■ **Directions for this task**
Go through the records and filter out every line lacking the word "excel"; copy the lines that remain.

Version difference data:
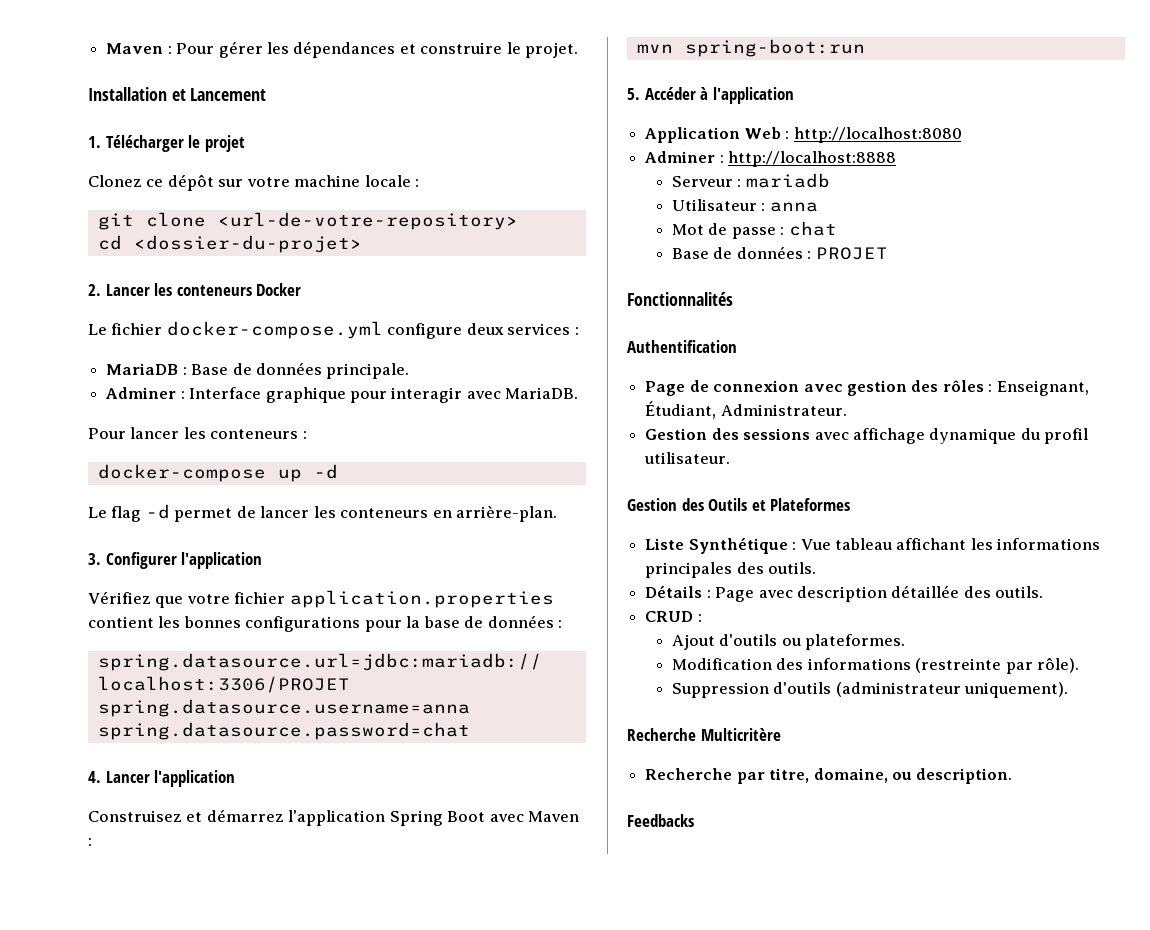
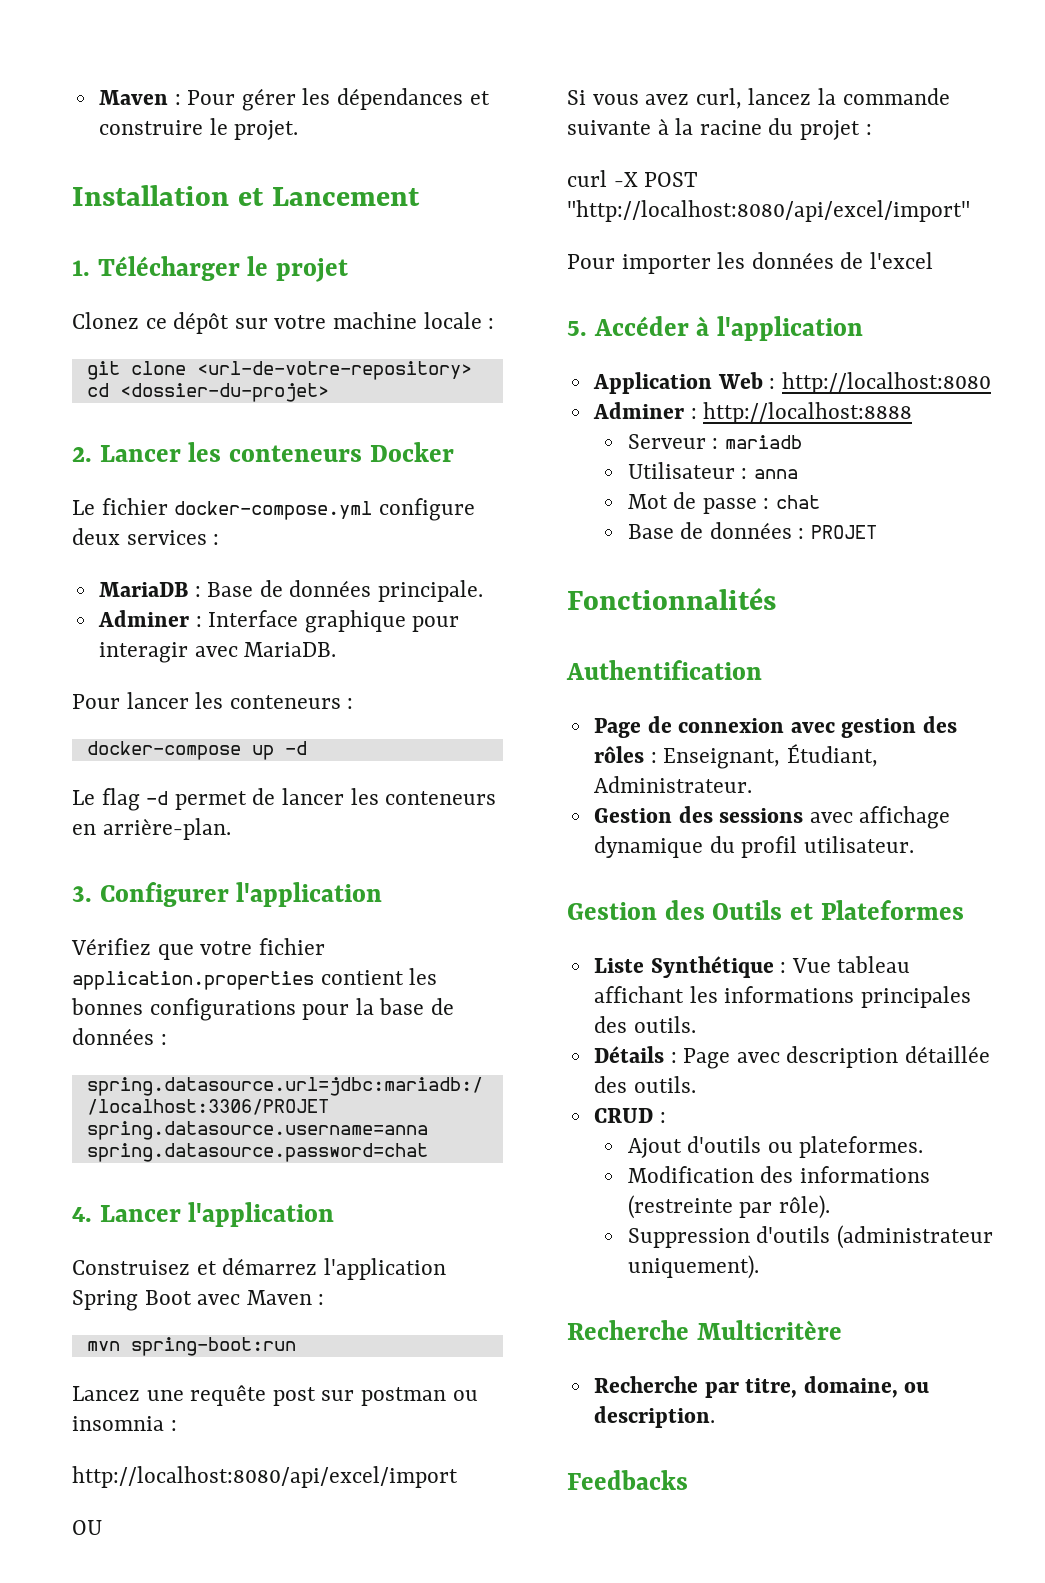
+ Lancez une requête post sur postman ou insomnia :
+ http://localhost:8080/api/excel/import
+ OU
+ Si vous avez curl, lancez la commande suivante à la racine du projet :
+ curl -X POST "http://localhost:8080/api/excel/import"
+ Pour importer les données de l'excel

■ **Solved exercise**
+ http://localhost:8080/api/excel/import
+ curl -X POST "http://localhost:8080/api/excel/import"
+ Pour importer les données de l'excel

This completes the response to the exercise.